1 – SAR needs to move away from the “build, neglect and rebuild” mindset. It should invest in rehabilitating and maintaining infrastructure assets to deliver services efficiently and sustainably. Lack of adequate infrastructure maintenance is quite common across developing countries. Underspending on maintenance of infrastructure is costly. Without regular maintenance, physical infrastructure can rapidly fall into disrepair, requiring expensive reconstruction to bring it back to adequate standards. For example, the cost of full reconstruction of roads that have been poorly maintained is on average at least three times the cost of maintenance.
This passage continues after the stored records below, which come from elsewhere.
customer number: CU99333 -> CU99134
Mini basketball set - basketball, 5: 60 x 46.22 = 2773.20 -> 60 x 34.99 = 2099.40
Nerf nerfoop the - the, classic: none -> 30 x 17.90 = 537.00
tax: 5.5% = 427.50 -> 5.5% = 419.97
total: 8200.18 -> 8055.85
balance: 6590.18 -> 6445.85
2 – Reform service providers and ensure financial and operational sustainability – Service providers should be financially viable, able to plan and implement sound investment strategies, and improve operational performance for the long term. This requires reliable steady and adequate revenue streams to fund operations and investment; capacity and independence without threat of political interference; and appropriate incentives for becoming and remaining more efficient.
3 – Establish solid legal, policy and regulatory frameworks – SAR governments need to have solid legal and policy frameworks as well as transparent, well-designed and implemented regulatory frameworks for both public and private operators in order to attract private investment.
4 – Decentralise service provision – SAR should be rethinking how much to decentralise; that is distribute the administrative powers or functions of a central authority over a less concentrated area as a means of improving service delivery for the smallest units of society (households and individuals).